Di Desa Nilulat, Kecamatan Bikomi Nilulat, Kabupaten Timor Tengah Utara, Nusa Tenggara Timur, mereka juga menjadi sahabat bagi masyarakat yang membutuhkan.
Dalam aksi sosial terbaru, personel Pos Nilulat yang dipimpin oleh Pasi Ter Lettu Arh Kharis D, berbagi sembako kepada lima penyandang disabilitas.
Para penerima manfaat adalah Fransis Abe (65) yang mengalami tunanetra, Philipus Piu Umur (67) yang menderita stroke, serta Getrudis Kaunan (33), Regina Fallo (46), dan Yasinta Gono (60) yang merupakan penyandang tunarungu.
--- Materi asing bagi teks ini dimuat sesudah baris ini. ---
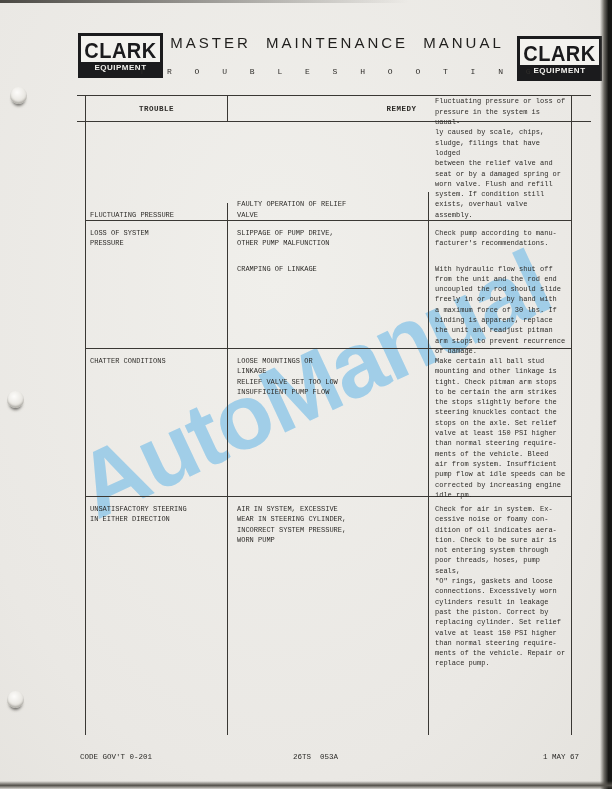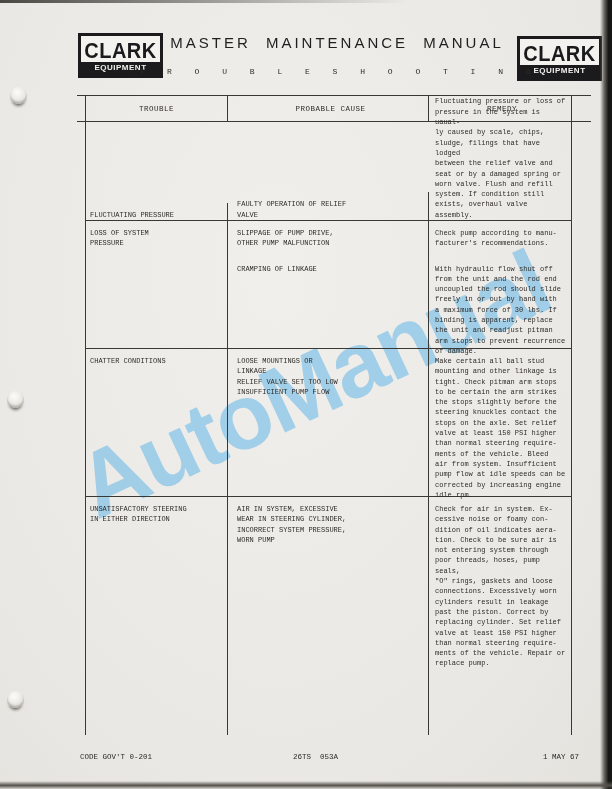"TROUBLE" .thead .cell { font-weight: none -> bold }
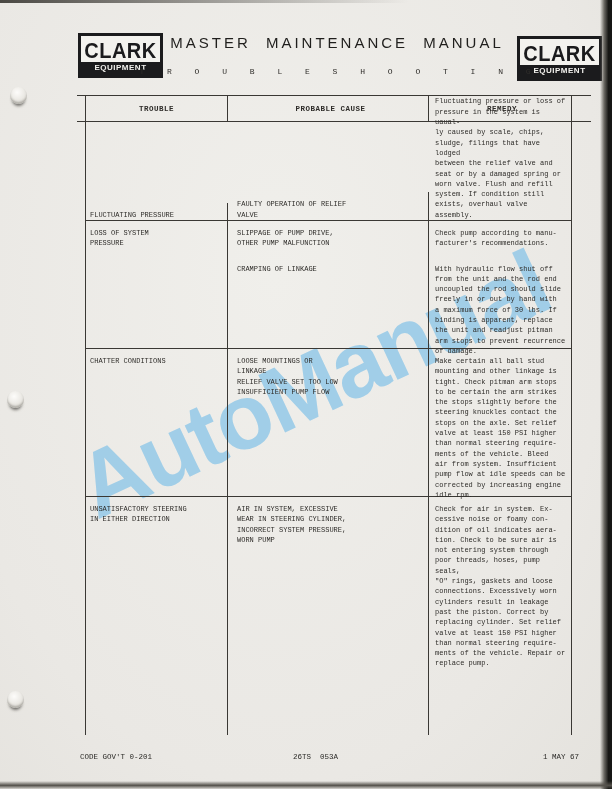"PROBABLE CAUSE" div.cell { html: <div>PROBABLE CAUSE</div> -> none }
Fransis Abe, mewakili rekan-rekannya, mengungkapkan rasa terima kasih atas Bantuan yang diterima.

Ia menuturkan bahwa bantuan ini sangat berarti bagi mereka yang mengalami keterbatasan fisik dan kesulitan ekonomi.
“Kami sangat berterima kasih atas perhatian dan bantuan dari Satgas Pamtas Yonarhanud 15/DBY. Bantuan ini sangat bermanfaat bagi kami yang selama ini mengalami keterbatasan ekonomi,” ujarnya, Kamis (20/2).
Kegiatan ini menunjukkan bahwa tugas Satgas Pamtas RI-RDTL tidak hanya sebatas menjaga perbatasan, tetapi juga hadir di tengah masyarakat, mendukung dan membantu mereka yang membutuhkan.
Perhatian terhadap penyandang disabilitas menjadi bukti bahwa kehadiran aparat negara di wilayah perbatasan membawa dampak yang lebih luas, tidak hanya dari sisi keamanan, tetapi juga dari sisi kemanusiaan.